Session 3 — Predictive modeling and Monte Carlo simulation

Time: 60 minutes. Goal: run simulations, compare models and interpret results for FPL choices.

Set up expected goals per team (10 min): Use current season per-90 attack & defense xG rates to adjust baseline. Example method: team_expected = (team_attack_xG_per90 + opponent_defense_xG_per90) / 2 * (match minutes/90). Explain heuristics here — this is a classroom approximation.

Monte Carlo simulation (25–30 min): Guide students through a simple simulation in Google Colab (Python) or Google Sheets. Pseudocode (Python):

import numpy as np
N = 10000
home_goals = np.random.poisson(lam=home_xg, size=N)
away_goals = np.random.poisson(lam=away_xg, size=N)
home_win_prob = np.mean(home_goals > away_goals)
draw_prob = np.mean(home_goals == away_goals)
away_win_prob = 1 - home_win_prob - draw_prob

In Sheets you can simulate with =POISSON.DIST(k, lambda, FALSE) or run repeated RAND() draws coupled with inverse CDF sampling for small N.

Interpretation (10–15 min): Compare the Monte Carlo probabilities to the Poisson matrix method and to betting/FPL implied odds. Discuss sources of error: lineup changes, injuries, short-term form (use BBC-style team news updates to incorporate injury effects), and the role of variance in small-sample events.

Concrete classroom-ready examples

Example A — From xG to match probability (step-by-step)

Data: Home_xG = 1.8, Away_xG = 1.2.
Compute P_home(k) for k = 0..5 using Poisson pmf.
Compute P_away(k) similarly.
Construct 6x6 matrix M where M[i,j] = P_home(i)*P_away(j).
P(Home win) = sum of M[i,j] where i > j. P(Draw) = sum where i = j.

Result (approx): P(Home win) ≈ 44%, P(Draw) ≈ 28%, P(Away win) ≈ 28%. Use student calculations to show how favorites are not certainties and how xG drives nuance.

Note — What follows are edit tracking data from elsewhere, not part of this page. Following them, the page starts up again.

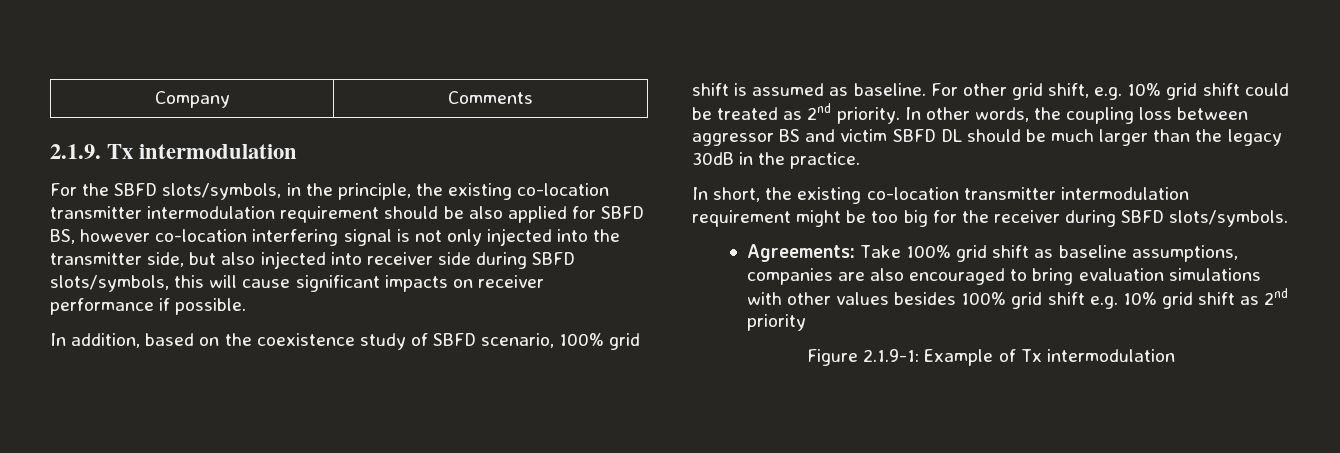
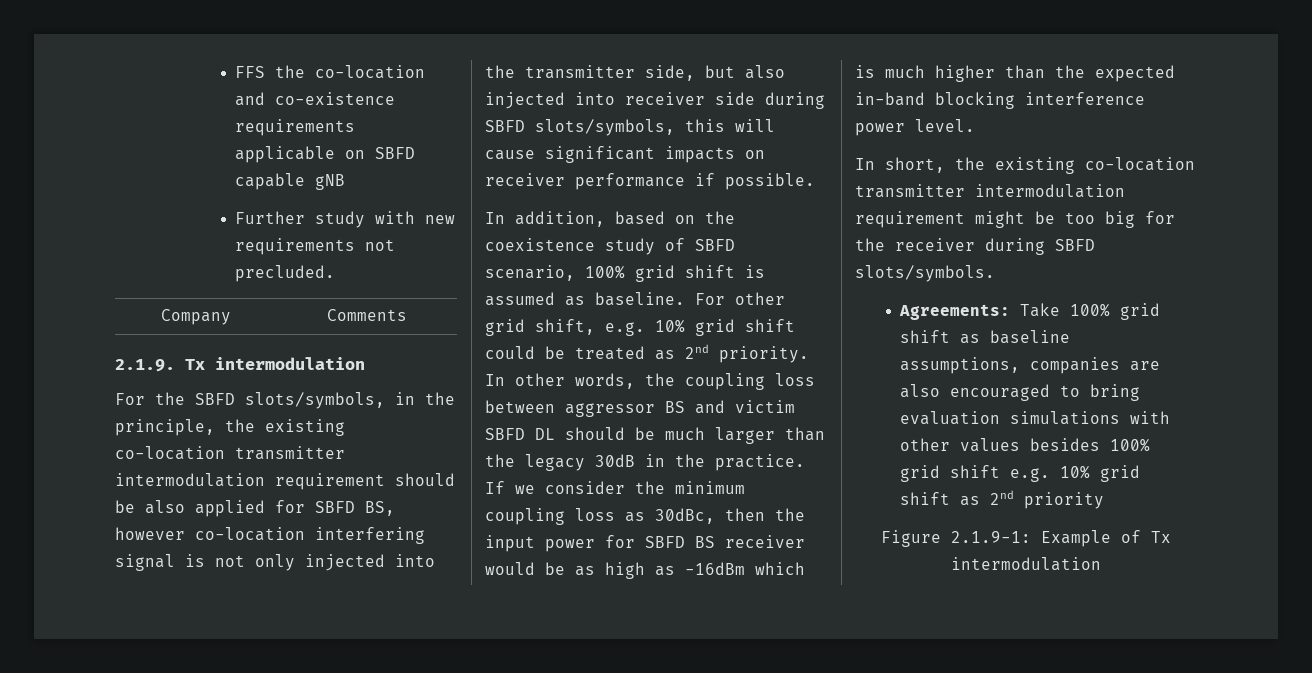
+ FFS the co-location and co-existence requirements applicable on SBFD capable gNB
+ Further study with new requirements not precluded.
+ If we consider the minimum coupling loss as 30dBc, then the input power for SBFD BS receiver would be as high as -16dBm which is much higher than the expected in-band blocking interference power level.

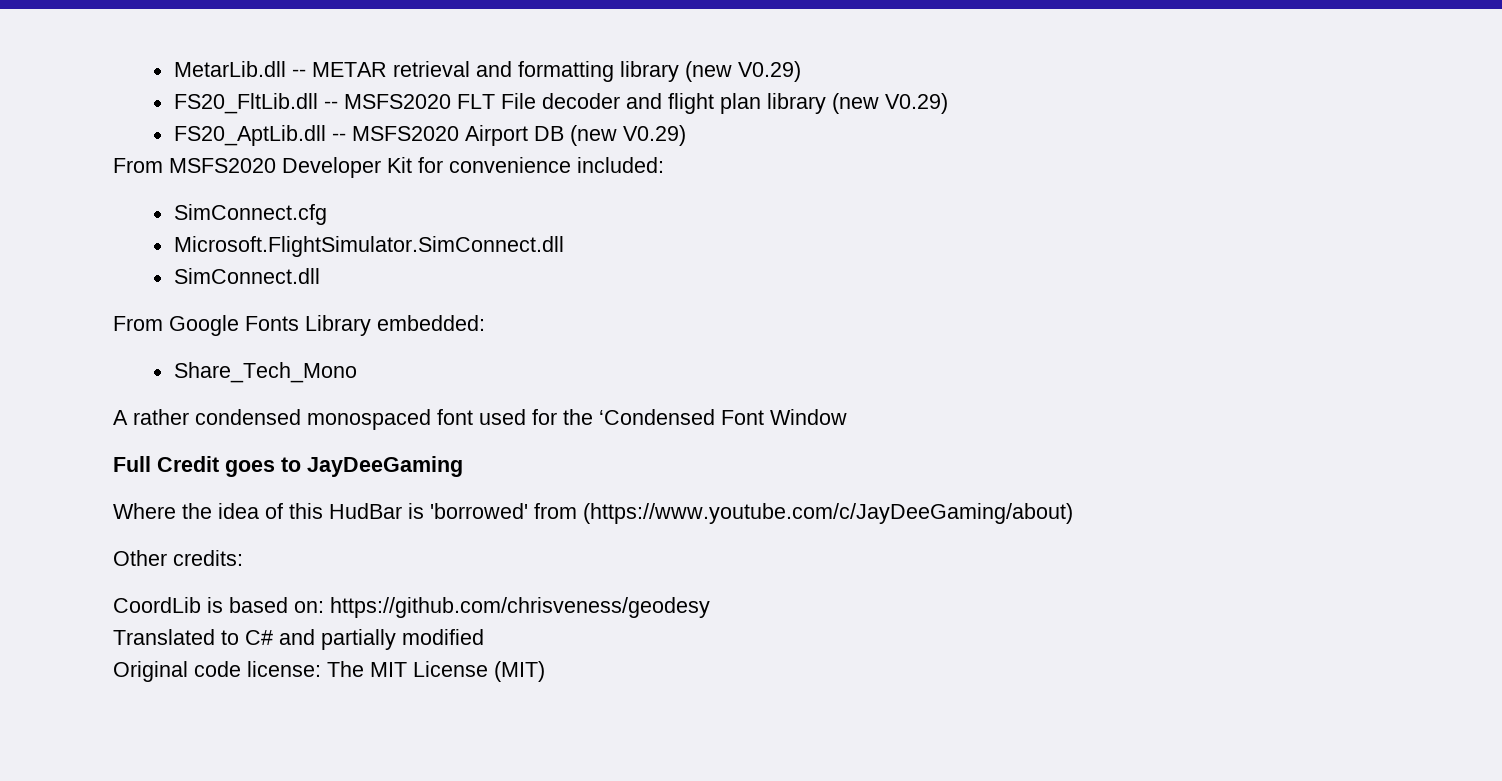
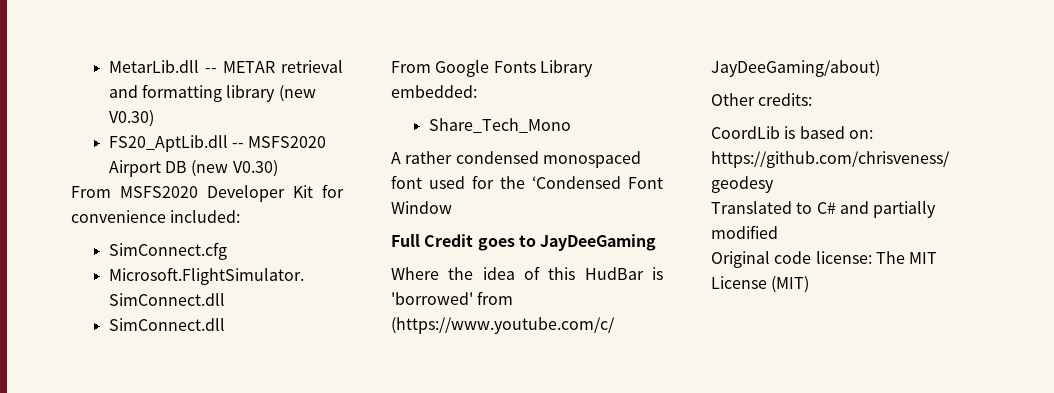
- MetarLib.dll -- METAR retrieval and formatting library (new V0.29)
- FS20_FltLib.dll -- MSFS2020 FLT File decoder and flight plan library (new V0.29)
+ MetarLib.dll -- METAR retrieval and formatting library (new V0.30)
- FS20_AptLib.dll -- MSFS2020 Airport DB (new V0.29)
+ FS20_AptLib.dll -- MSFS2020 Airport DB (new V0.30)

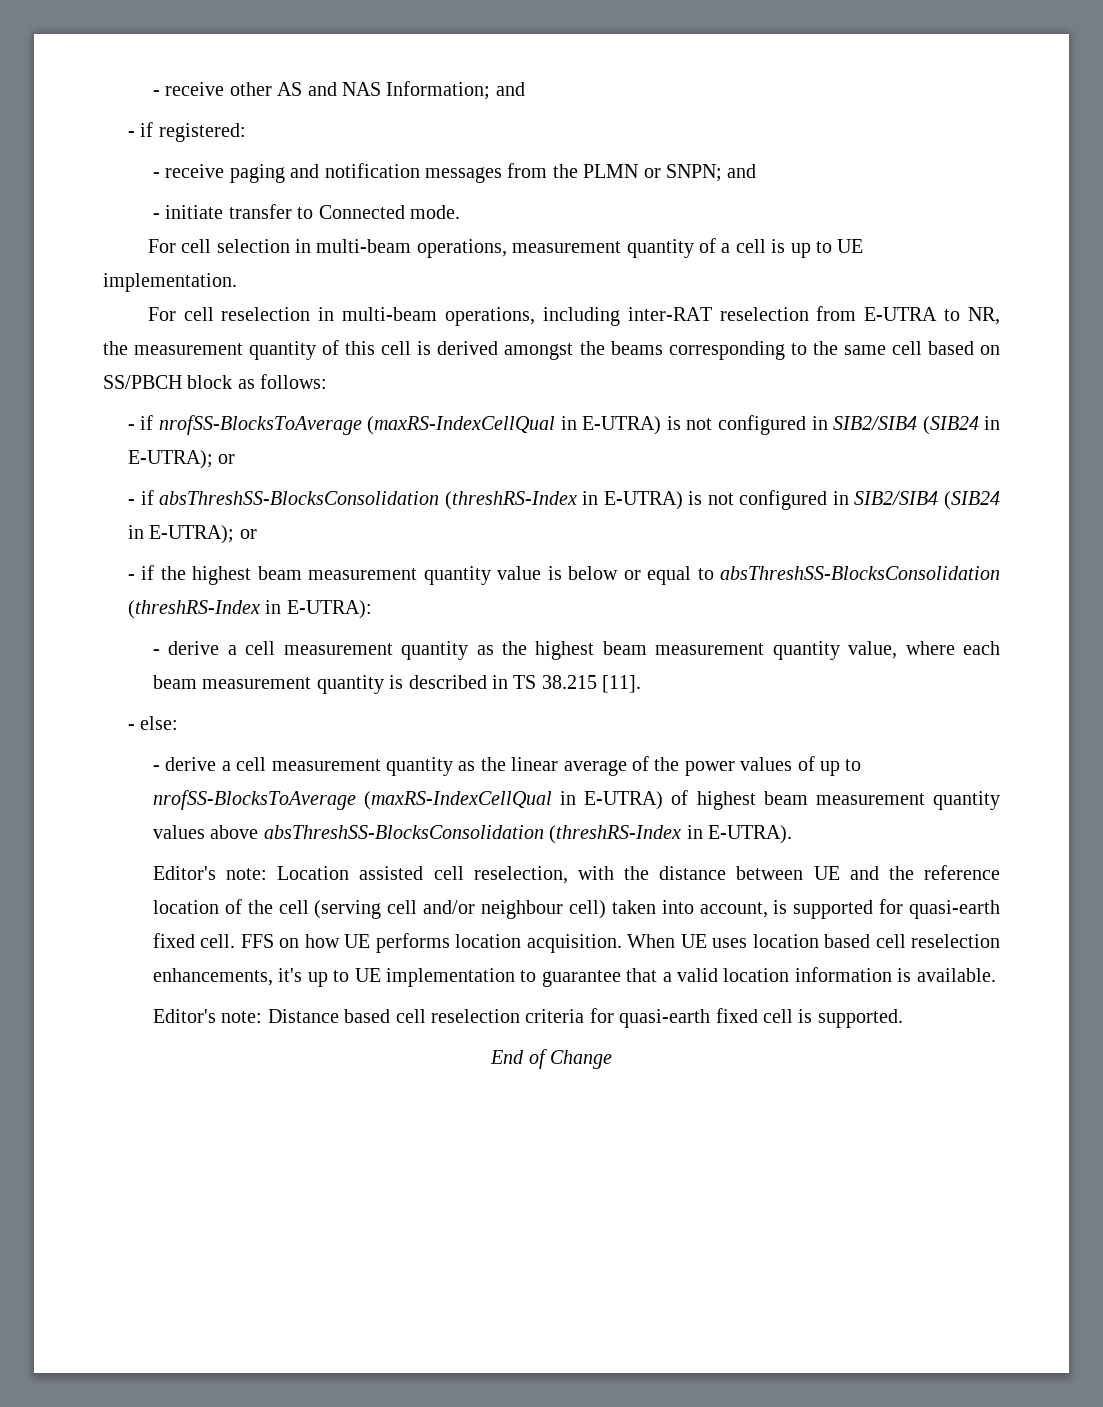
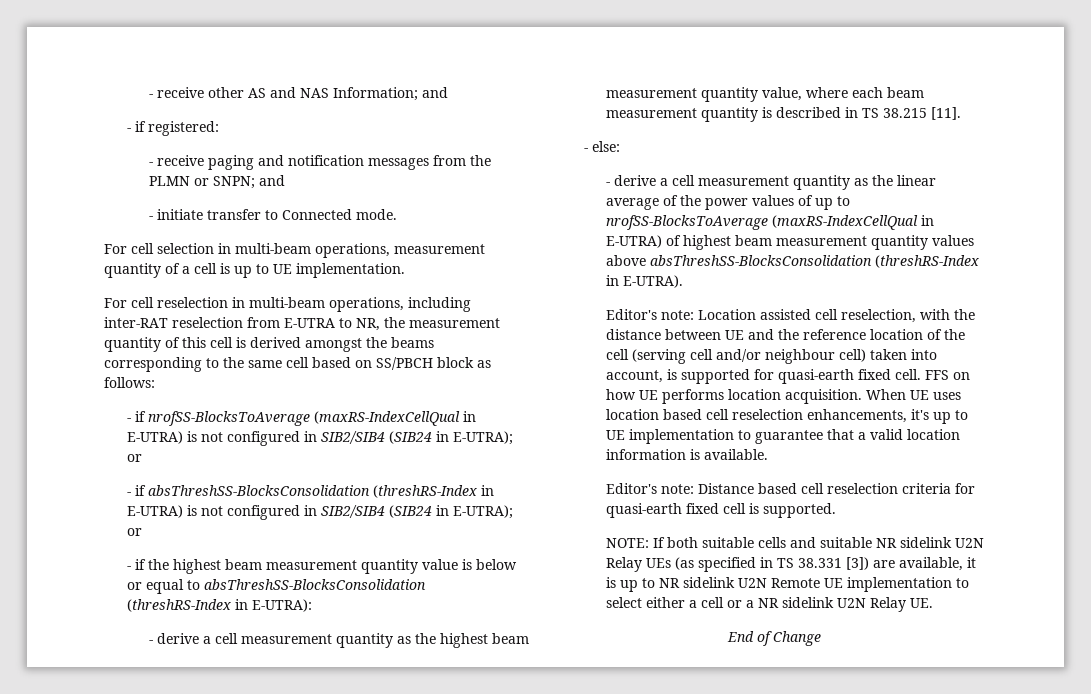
+ NOTE: If both suitable cells and suitable NR sidelink U2N Relay UEs (as specified in TS 38.331 [3]) are available, it is up to NR sidelink U2N Remote UE implementation to select either a cell or a NR sidelink U2N Relay UE.

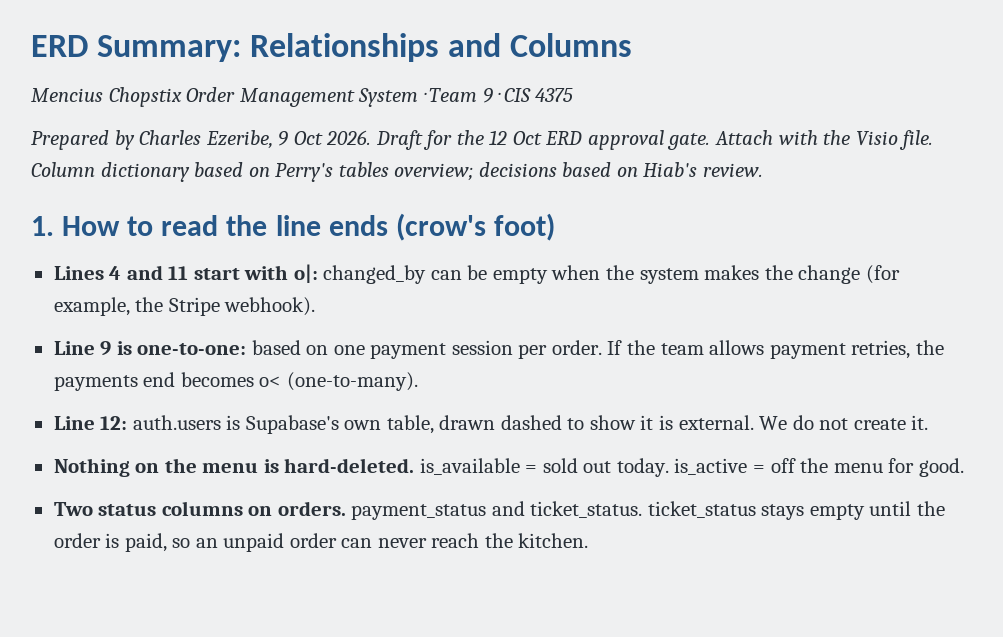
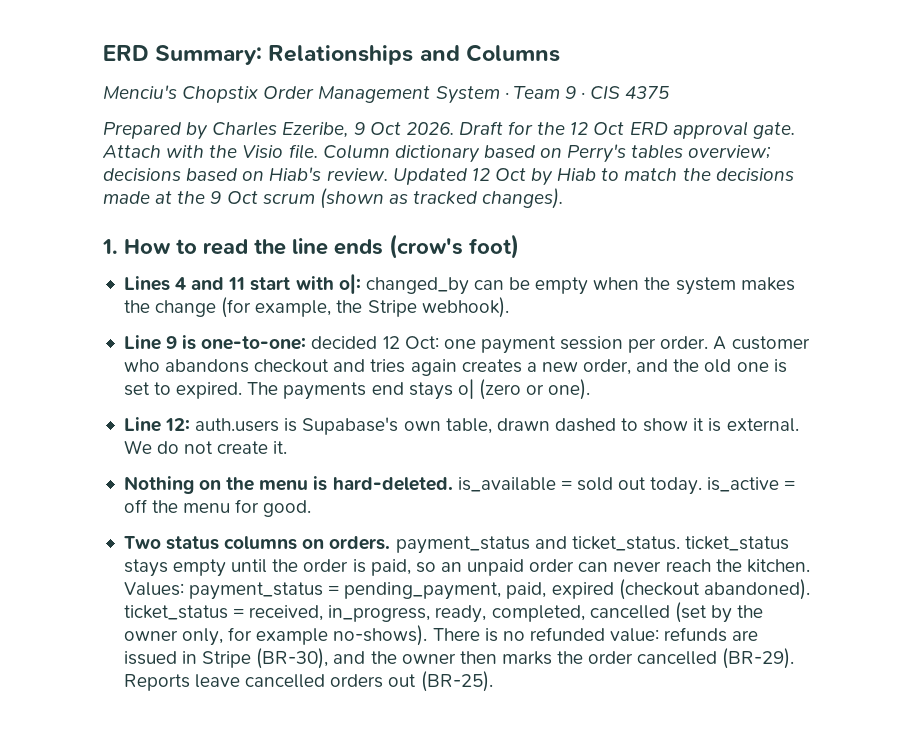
- Mencius Chopstix Order Management System · Team 9 · CIS 4375
+ Menciu's Chopstix Order Management System · Team 9 · CIS 4375
+ Updated 12 Oct by Hiab to match the decisions made at the 9 Oct scrum (shown as tracked changes).
- Line 9 is one-to-one: based on one payment session per order.
+ Line 9 is one-to-one: decided 12 Oct: one payment session per order.
- If the team allows payment retries, the payments end becomes o< (one-to-many).
+ A customer who abandons checkout and tries again creates a new order, and the old one is set to expired. The payments end stays o| (zero or one).
+ Values: payment_status = pending_payment, paid, expired (checkout abandoned). ticket_status = received, in_progress, ready, completed, cancelled (set by the owner only, for example no-shows). There is no refunded value: refunds are issued in Stripe (BR-30), and the owner then marks the order cancelled (BR-29). Reports leave cancelled orders out (BR-25).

Example B — FPL use case: who to captain?

Given two midfielders: Player A with an average xG per 90 of 0.25 on a team expected to produce 2 goals, Player B with xG per 90 of 0.18 on a team expected to produce 3 goals. Teaching point: expected fantasy points combine individual xG, assist-xG (xA), minutes and bonus likelihood. Show a simple scoring expectation model:

Expected fantasy points ≈ minutes_fraction * (4*xG + 3*xA + set_piece_bonus + appearance_points)

Run sensitivity: if Player B plays 90 mins but Player A plays 60, who is the better captain? Encourage students to explain assumptions and show numeric comparisons.

Assessment tasks and sample answers

Compute the probability a team with xG = 2.1 scores at least 2 goals. (Answer: 1 - P(0) - P(1); calculate using Poisson.)
Using a provided 10-game dataset, estimate P(a striker scores in a game) and a 95% confidence interval. (Answer: use binomial proportion CI.)
Simulate a match 10000 times with home_xG=1.3 and away_xG=1.7. Which team wins more often? (Answer: away likely slight favorite; compute in class.)

Extensions for advanced students

Build a logistic regression to predict match outcomes using features: team xG, form (last 5 matches), injury-adjusted minutes lost, and home advantage. Use scikit-learn in Colab.
Introduce bivariate Poisson or Dixon-Coles corrections to account for low-scoring correlation between teams.
Use time-decayed xG (recent matches weighted more heavily) and test predictive performance on a reserved test set.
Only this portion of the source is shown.